(DATA LISTING)
****
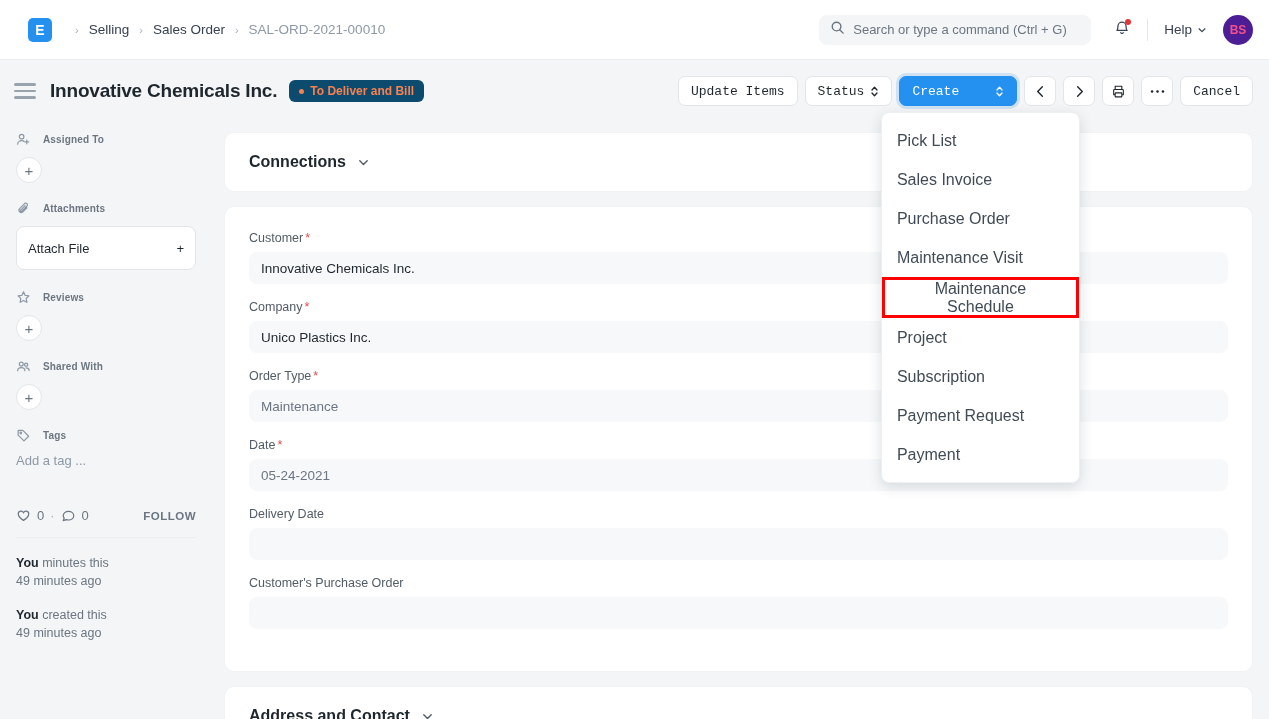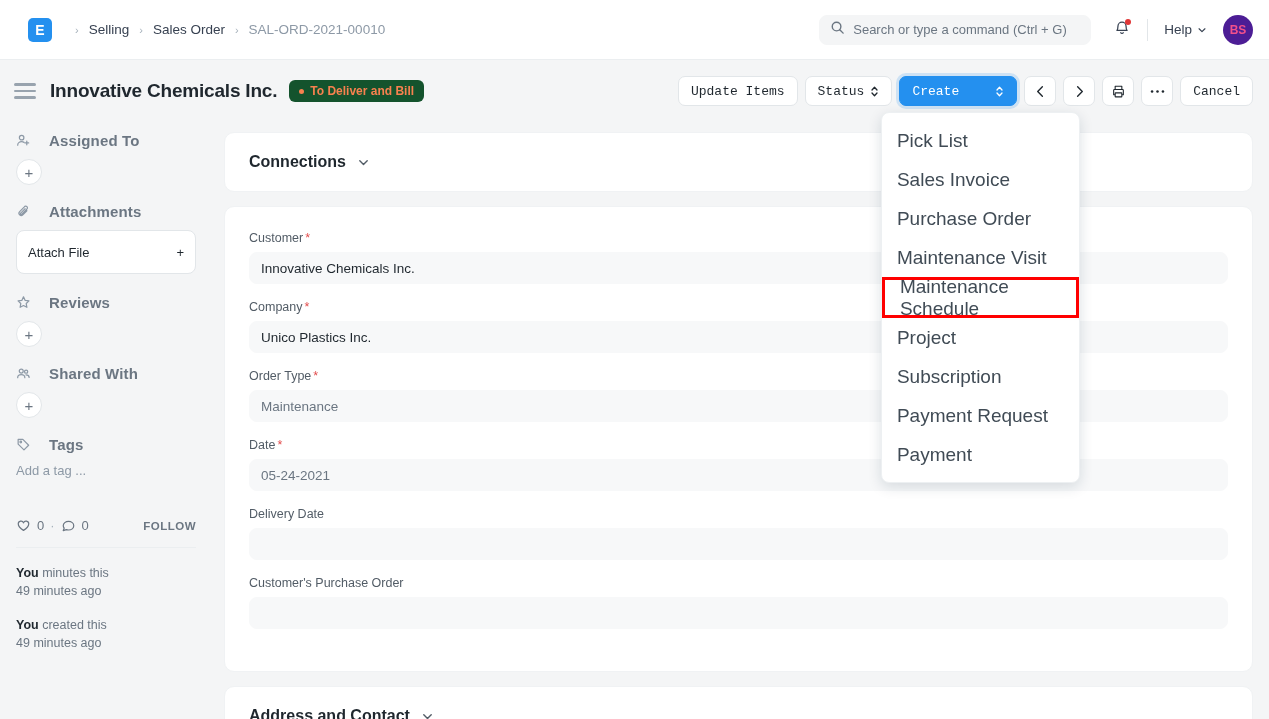--- a/index.html
+++ b/index.html
@@ -87,7 +87,7 @@
   .status-badge {
     margin-left: 12px; height: 22px; display: inline-flex; align-items: center;
     gap: 6px; padding: 0 10px; border-radius: 6px;
-    background: #14532d; color: #F8814F; font-size: 12px; font-weight: 600;
+    background: #0c4a6e; color: #F8814F; font-size: 12px; font-weight: 600;
   }
   .status-dot {
     width: 5px; height: 5px; border-radius: 50%; background: #F8814F;

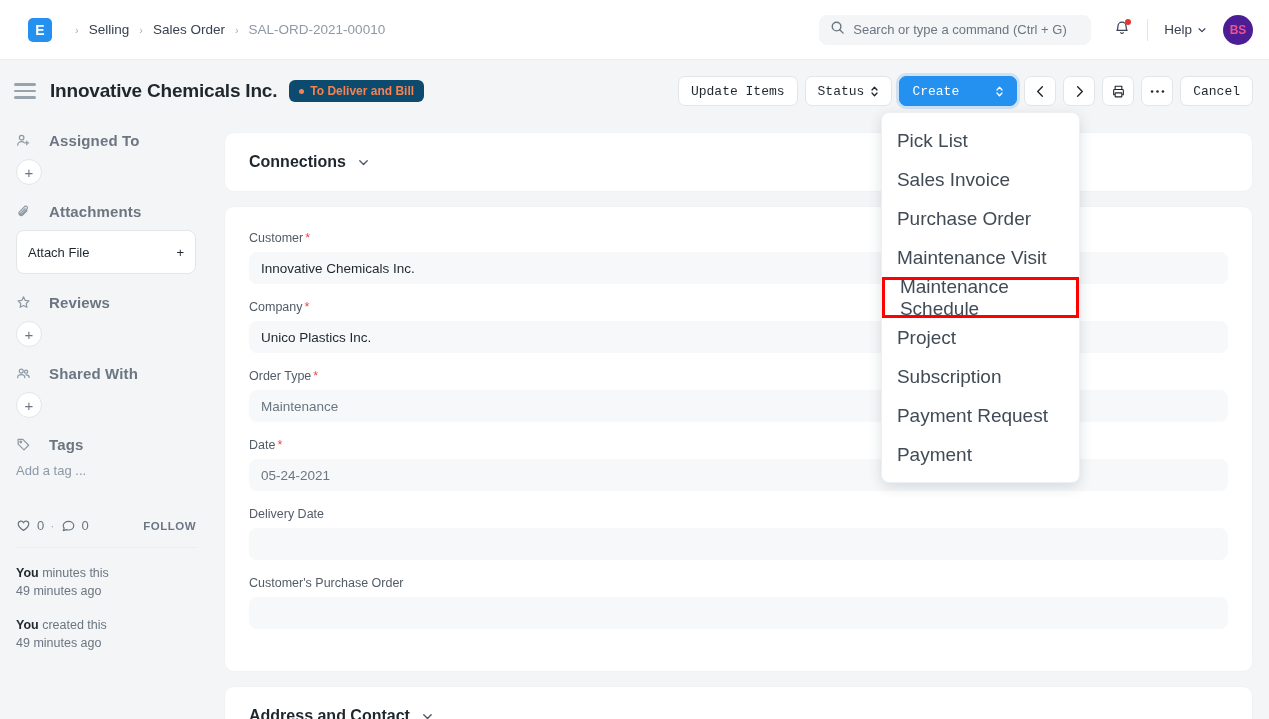--- a/index.html
+++ b/index.html
@@ -134,8 +134,8 @@
   .sidebar { width: 212px; padding: 10px 16px 0 16px; flex: none; }
   .side-section { margin-bottom: 8px; }
   .side-head {
-    display: flex; align-items: center; gap: 18px;
-    font-size: 15px; color: #6B7682; font-weight: 600;
+    display: flex; align-items: center; gap: 12px;
+    font-size: 10px; color: #6B7682; font-weight: 600;
     letter-spacing: 0.15px; margin-bottom: 10px;
   }
   .plus-circle {

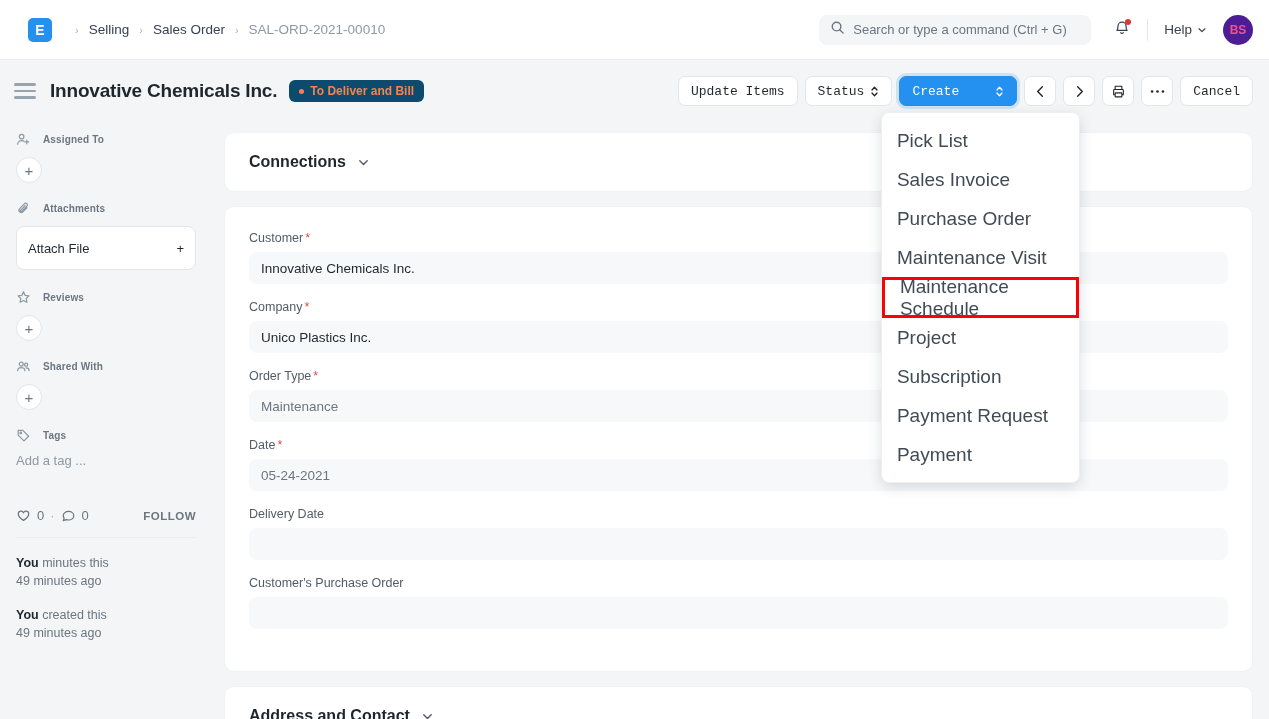--- a/index.html
+++ b/index.html
@@ -122,7 +122,7 @@
   }
   .dd-item {
     height: 39px; display: flex; align-items: center;
-    padding: 0 15px; font-size: 19px; color: #404B55; cursor: pointer;
+    padding: 0 15px; font-size: 16px; color: #404B55; cursor: pointer; text-align: center;
   }
   .dd-item.highlight {
     border: 3px solid #FF0000; height: 41px; background: #FFFFFF;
****
(PROBLEM TO SOLVE)
Count the lines of the records that include the word "width". Give the number by itself.

(EXERCISE RESULT)
2